• Original Articles By Dr. Lavin Featuring Expert Advice & Information about Pediatric Health Issues that you Care the Most About

    A Creepy Virus : Some Basic Facts about Herpes Viruses

    By Dr. Arthur Lavin

    Herpes viruses are some of the most common viral infections that people experience.  They also have the incredible property of dormancy and recurrence that makes them different than nearly all other viruses.

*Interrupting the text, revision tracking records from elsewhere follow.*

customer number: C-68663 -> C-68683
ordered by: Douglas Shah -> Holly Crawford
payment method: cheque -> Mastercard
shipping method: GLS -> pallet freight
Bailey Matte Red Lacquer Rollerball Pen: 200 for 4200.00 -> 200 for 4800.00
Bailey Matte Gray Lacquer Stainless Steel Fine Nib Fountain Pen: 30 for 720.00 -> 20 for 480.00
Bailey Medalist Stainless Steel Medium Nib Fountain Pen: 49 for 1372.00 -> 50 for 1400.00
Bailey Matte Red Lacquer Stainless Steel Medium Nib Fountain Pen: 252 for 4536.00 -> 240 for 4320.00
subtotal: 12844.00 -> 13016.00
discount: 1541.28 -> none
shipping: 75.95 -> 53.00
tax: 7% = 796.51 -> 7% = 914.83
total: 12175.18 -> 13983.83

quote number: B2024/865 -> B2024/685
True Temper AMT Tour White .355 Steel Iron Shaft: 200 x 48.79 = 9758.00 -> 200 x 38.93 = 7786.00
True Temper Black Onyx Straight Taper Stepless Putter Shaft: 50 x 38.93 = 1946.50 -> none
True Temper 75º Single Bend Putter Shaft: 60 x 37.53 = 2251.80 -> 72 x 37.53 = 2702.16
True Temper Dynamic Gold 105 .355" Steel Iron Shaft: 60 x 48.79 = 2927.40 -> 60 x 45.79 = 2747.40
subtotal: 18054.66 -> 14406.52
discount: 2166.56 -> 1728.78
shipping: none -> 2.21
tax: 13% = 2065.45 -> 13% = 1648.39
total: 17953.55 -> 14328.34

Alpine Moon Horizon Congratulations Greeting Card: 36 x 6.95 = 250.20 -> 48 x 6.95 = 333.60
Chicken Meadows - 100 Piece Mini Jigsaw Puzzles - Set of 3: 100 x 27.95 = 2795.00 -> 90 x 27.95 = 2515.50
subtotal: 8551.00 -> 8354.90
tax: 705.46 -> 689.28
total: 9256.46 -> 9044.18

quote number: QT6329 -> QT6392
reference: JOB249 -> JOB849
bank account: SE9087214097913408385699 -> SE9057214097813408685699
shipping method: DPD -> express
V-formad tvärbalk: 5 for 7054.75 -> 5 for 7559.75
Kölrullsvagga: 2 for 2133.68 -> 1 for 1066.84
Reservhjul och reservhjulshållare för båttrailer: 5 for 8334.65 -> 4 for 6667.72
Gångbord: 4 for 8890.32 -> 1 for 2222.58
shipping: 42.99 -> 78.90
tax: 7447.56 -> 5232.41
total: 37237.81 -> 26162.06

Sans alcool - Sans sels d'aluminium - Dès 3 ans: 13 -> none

    The word herpes comes from the Greek word that means to creep, or to spread slowly.  The Latin word for the same is serpere, from which the word serpent comes from.  Another English word from the same Greek root is herpetology which is the study of amphibians and reptiles, including snakes.

    The family of viruses called the herpes viruses, likely got the name herpes from the creepy nature of the rashes it often causes.

    Some Famous Herpes Viruses

    The herpes family of viruses include some of the most familiar of all viruses.  The following is a partial list of diseases caused by herpes viruses:

    • Oral herpes primary infection and its recurrent state, cold sores or fever blisters
    • Chickenpox and its recurrent state, shingles
    • Genital primary herpes infection and its recurrent state, genital herpes
    • Mono caused by EBV and CMV
    • Roseola, which may have a recurrent state called pittyriasis rosea

    As you can see, the herpes viruses cause many very familiar illnesses, and many of them have very familiar recurrence patterns.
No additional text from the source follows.